◆ What you will do ◆
Using the entries below, output exactly the line containing "deve ter data" and all lines that follow it to the end.

=== Given information ===

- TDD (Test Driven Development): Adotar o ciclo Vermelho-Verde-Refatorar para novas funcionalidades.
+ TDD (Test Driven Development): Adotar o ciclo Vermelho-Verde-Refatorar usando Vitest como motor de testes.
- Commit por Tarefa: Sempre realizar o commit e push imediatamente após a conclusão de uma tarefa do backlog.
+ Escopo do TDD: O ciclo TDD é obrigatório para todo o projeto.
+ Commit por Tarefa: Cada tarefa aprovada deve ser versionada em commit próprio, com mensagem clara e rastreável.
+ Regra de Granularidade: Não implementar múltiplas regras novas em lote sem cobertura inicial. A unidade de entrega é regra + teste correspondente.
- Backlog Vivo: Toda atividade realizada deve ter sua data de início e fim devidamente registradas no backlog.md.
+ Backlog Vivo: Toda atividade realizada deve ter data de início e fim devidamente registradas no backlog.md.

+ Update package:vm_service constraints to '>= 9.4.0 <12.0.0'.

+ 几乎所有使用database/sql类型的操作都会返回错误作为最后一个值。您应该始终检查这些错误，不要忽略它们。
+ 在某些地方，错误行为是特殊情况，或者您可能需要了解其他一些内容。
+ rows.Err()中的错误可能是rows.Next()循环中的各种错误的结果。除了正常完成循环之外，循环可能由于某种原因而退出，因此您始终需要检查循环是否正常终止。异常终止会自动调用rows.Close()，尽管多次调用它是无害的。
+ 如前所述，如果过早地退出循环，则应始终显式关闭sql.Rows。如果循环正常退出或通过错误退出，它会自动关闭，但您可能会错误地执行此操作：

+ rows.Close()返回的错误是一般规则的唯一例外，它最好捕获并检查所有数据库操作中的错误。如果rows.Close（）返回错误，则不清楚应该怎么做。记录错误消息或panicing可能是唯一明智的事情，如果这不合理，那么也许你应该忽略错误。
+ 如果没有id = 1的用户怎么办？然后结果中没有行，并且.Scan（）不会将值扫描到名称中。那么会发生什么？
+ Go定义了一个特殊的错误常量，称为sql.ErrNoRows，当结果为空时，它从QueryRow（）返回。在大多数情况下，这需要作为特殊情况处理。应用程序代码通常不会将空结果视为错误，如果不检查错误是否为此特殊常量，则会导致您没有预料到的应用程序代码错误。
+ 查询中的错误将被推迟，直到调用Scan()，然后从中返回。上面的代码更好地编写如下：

===

◆ Exercise solution ◆
+ Backlog Vivo: Toda atividade realizada deve ter data de início e fim devidamente registradas no backlog.md.

+ Update package:vm_service constraints to '>= 9.4.0 <12.0.0'.

+ 几乎所有使用database/sql类型的操作都会返回错误作为最后一个值。您应该始终检查这些错误，不要忽略它们。
+ 在某些地方，错误行为是特殊情况，或者您可能需要了解其他一些内容。
+ rows.Err()中的错误可能是rows.Next()循环中的各种错误的结果。除了正常完成循环之外，循环可能由于某种原因而退出，因此您始终需要检查循环是否正常终止。异常终止会自动调用rows.Close()，尽管多次调用它是无害的。
+ 如前所述，如果过早地退出循环，则应始终显式关闭sql.Rows。如果循环正常退出或通过错误退出，它会自动关闭，但您可能会错误地执行此操作：

+ rows.Close()返回的错误是一般规则的唯一例外，它最好捕获并检查所有数据库操作中的错误。如果rows.Close（）返回错误，则不清楚应该怎么做。记录错误消息或panicing可能是唯一明智的事情，如果这不合理，那么也许你应该忽略错误。
+ 如果没有id = 1的用户怎么办？然后结果中没有行，并且.Scan（）不会将值扫描到名称中。那么会发生什么？
+ Go定义了一个特殊的错误常量，称为sql.ErrNoRows，当结果为空时，它从QueryRow（）返回。在大多数情况下，这需要作为特殊情况处理。应用程序代码通常不会将空结果视为错误，如果不检查错误是否为此特殊常量，则会导致您没有预料到的应用程序代码错误。
+ 查询中的错误将被推迟，直到调用Scan()，然后从中返回。上面的代码更好地编写如下：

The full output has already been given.